2. The second major trend is the rapid growth of some of the large economies that have chosen globalization, especially those that were previously relatively disconnected from the global economy. I do not see this trend as the “rise of the East” or the “rise of the rest,” as Kishore Mahbubani and Fareed Zakaria have portrayed it. Rather I see it as the rise of parts of the East and some of the rest – first the Asian tigers, then the BRICs, and now the “Next-11.” This trend is, however, shifting the relative balance of power, not only with regard to traditional bilateral and multilateral state-to-state relationships, but in the institutional sphere as well. Institutions in which the rising powers are represented (like the G-20) are supplanting those in which they are not (like the G-8). Other key institutions, like the World Bank and the UN Security Council, are facing growing pressures to become more representative of the new balance.

3. Globalization is leading to the rise of new kinds of actors, as well as to a larger roster of powerful nation states. These transnational actors are qualitatively different than traditional state actors. They include multinational corporations, international NGOs, terrorist groups, criminal organizations, and virtual networks of those who share views of important issues. The emergence of these non-state actors is a challenge, not only because the rogues among them can now cause so much damage and are so difficult to regulate or suppress, but also because our international system is not yet structured to give non-state actors a voice, since the principal members of the system (and the institutions that comprise it) are states and their governments.

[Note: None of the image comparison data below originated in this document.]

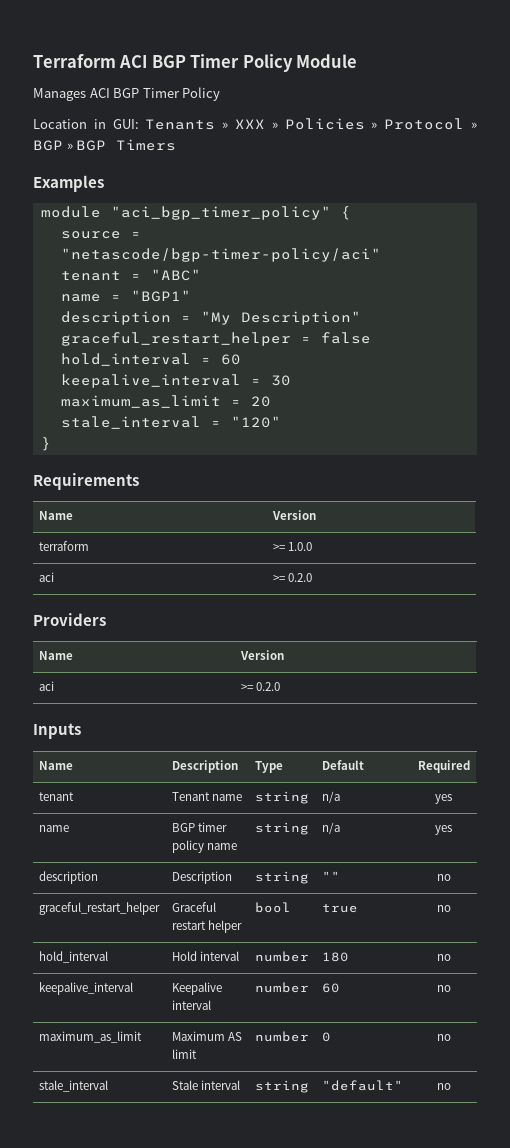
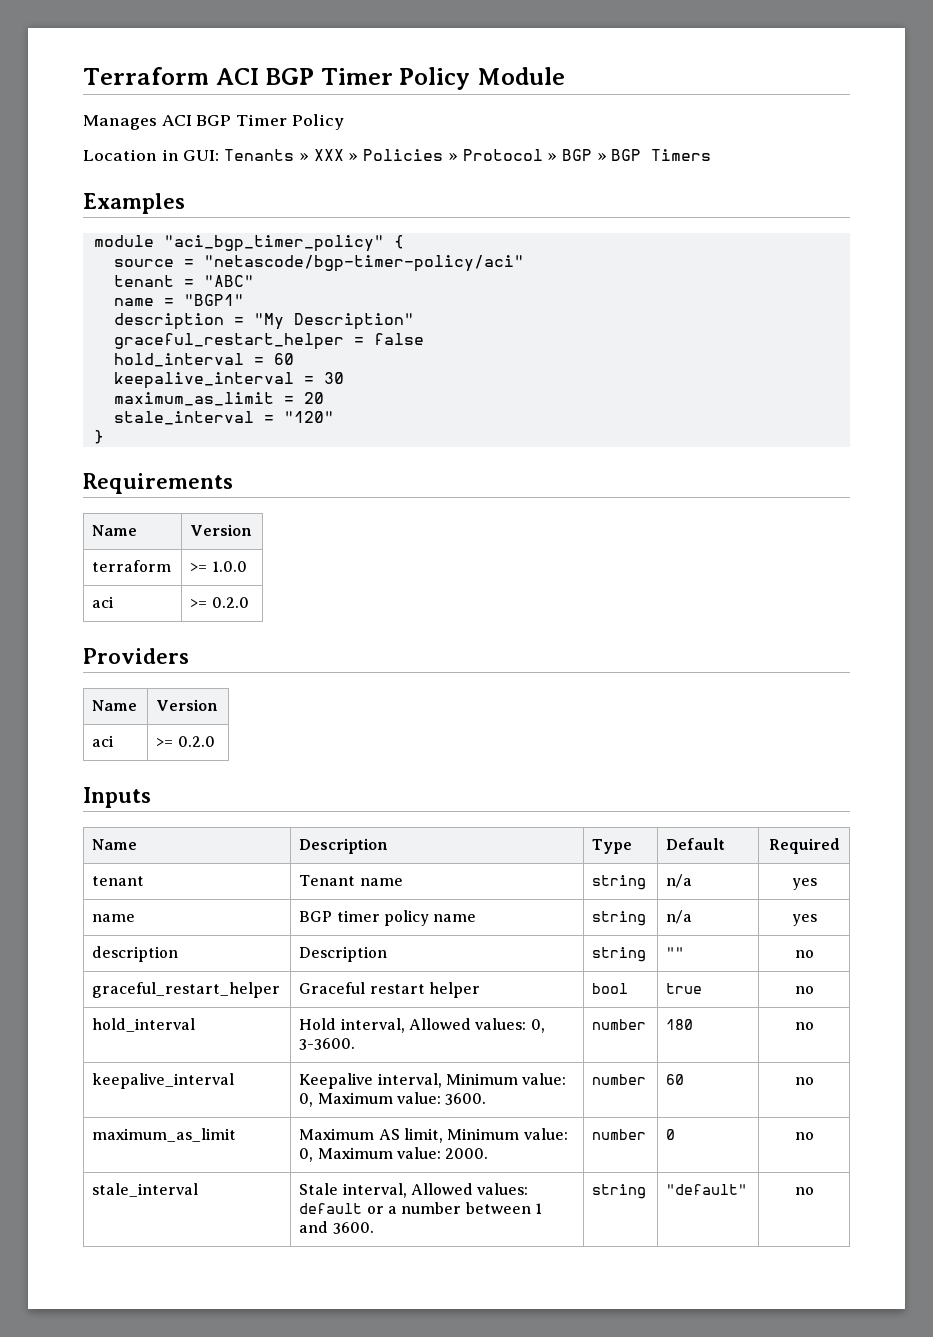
[200,951,240,961] interval -> [340,1018,545,1033] [299,1038,356,1050] interval, Allowed values: 0, 3-3600.
[172,1000,212,1010] interval -> [377,1073,567,1088] [299,1092,487,1107] interval, Minimum value: 0, Maximum value: 3600.
[172,1049,198,1059] limit -> [404,1128,568,1143] [299,1147,489,1162] limit, Minimum value: 0, Maximum value: 2000.
[201,1080,241,1090] interval -> [342,1183,529,1198] [299,1202,543,1214] [299,1221,374,1234] interval, Allowed values: default or a number between 1 and 3600.

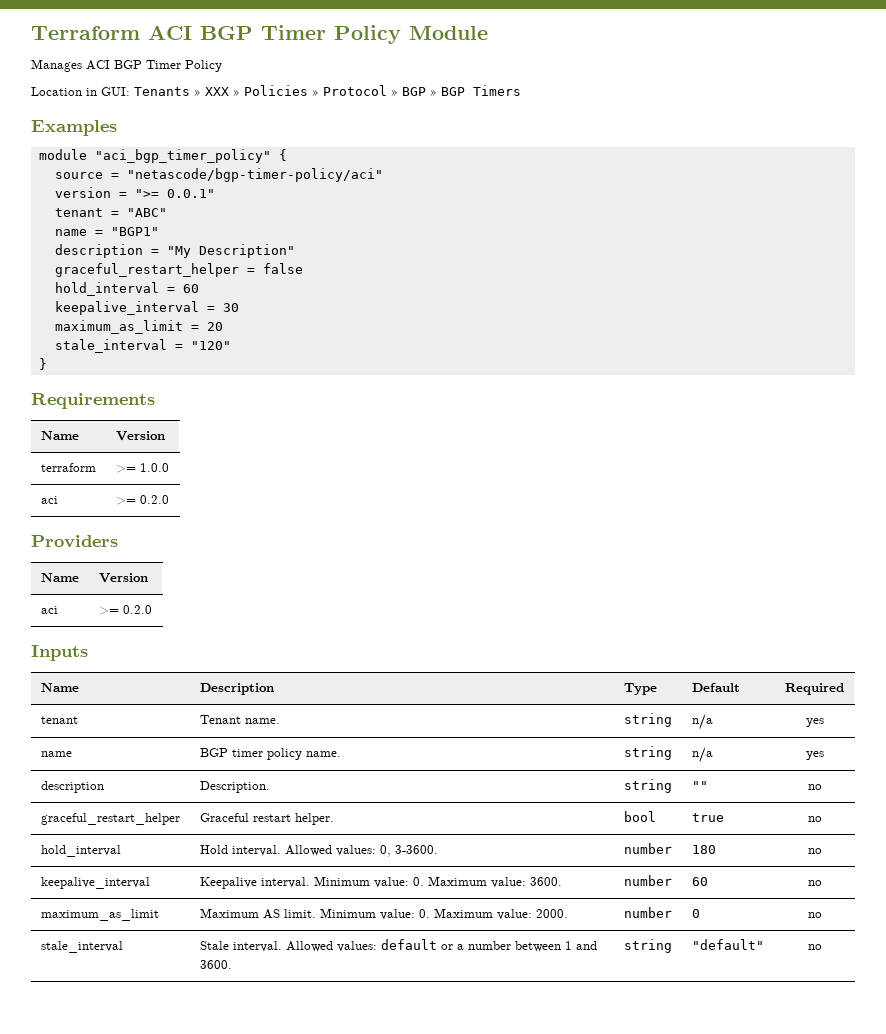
(524, 263) none -> [54,187,215,198] // version = ">= 0.0.1"
[359,878,403,886] name -> [244,718,280,724] name.
[433,914,477,922] name -> [305,751,341,757] name.
[299,946,388,962] Description -> [199,781,270,793] Description.
[429,982,481,998] helper -> [294,813,334,825] helper.
[340,1018,405,1033] interval, -> [231,845,281,856] interval.
[377,1073,567,1088] [299,1093,314,1107] interval, Minimum value: 0, -> [260,876,424,888] interval. Minimum value: 0.
[404,1128,568,1143] [299,1148,314,1162] limit, Minimum value: 0, -> [283,908,430,920] limit. Minimum value: 0.
[342,1183,407,1198] interval, -> [232,941,282,952] interval.

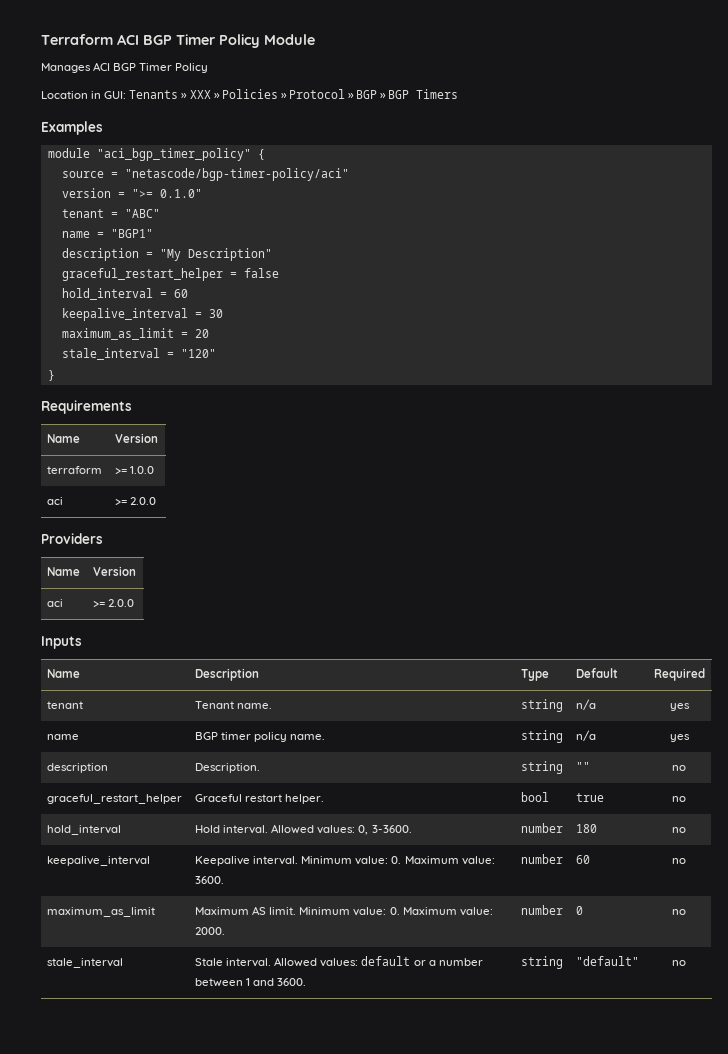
[166,189,215,198] 0.0.1" -> [159,189,202,198] 0.1.0"
[139,495,169,504] 0.2.0 -> [130,497,157,505] 2.0.0
[122,605,152,614] 0.2.0 -> [108,599,135,607] 2.0.0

4. Fourth, globalization is producing new issues, most of which can be seen as the need to regulate the flows that globalization has generated: facilitating the positive and restricting the negative. The positive aspect of globalization is that the increased flows of goods, services, and people provides the contemporary world with greater access – to talent, goods and services, financial capital, natural resources, and markets – than ever before. This means more choice, more opportunity, lower cost, and greater benefits. But the negative aspect of globalization is that it gives rise to various kinds of insecurity, many of which can be seen as parts of what some Scandinavian analysts have termed “societal security.”

5. The negative aspects of globalization, in turn, are producing the fifth trend: a backlash against globalization. In some cases, this is simply a desire to restrict or regulate negative flows to reduce the perceive risks to societal security. Trade and investment protectionism is the most obvious example of this. But in other cases, the backlash reflects a deeper concern that national or local identities are under threat. This produces a more angry opposition, not only to the negative aspects of globalization, but also to the leaders and governments that have allowed globalization to occur. As opposed to the milder forms of protectionism, this angry and more fundamental opposition to globalization is less compromisable and more likely to lead to violent protest and internal conflict.

Now, what kind of international order are these five trends producing?

First, any talk of unipolarity has virtually ended. (In my judgment, there never was a unipolar world, even in the immediate aftermath of the end of the Cold War, but there certainly was talk of it. Now, even the talk is fading away.) The United States remains the most powerful single country in the international system, but the rise of other powers, and America’s own weaknesses, mean that it cannot be dominant. Equally important, unipolarity is being replaced not by multipolarity, but by what I call “multimodality” – a system that is characterized by multiple centers in an interconnected network, where the main competition is not over the ability to compel through military force or economic sanction, but over the ability to attract through economic dynamism and cultural appeal.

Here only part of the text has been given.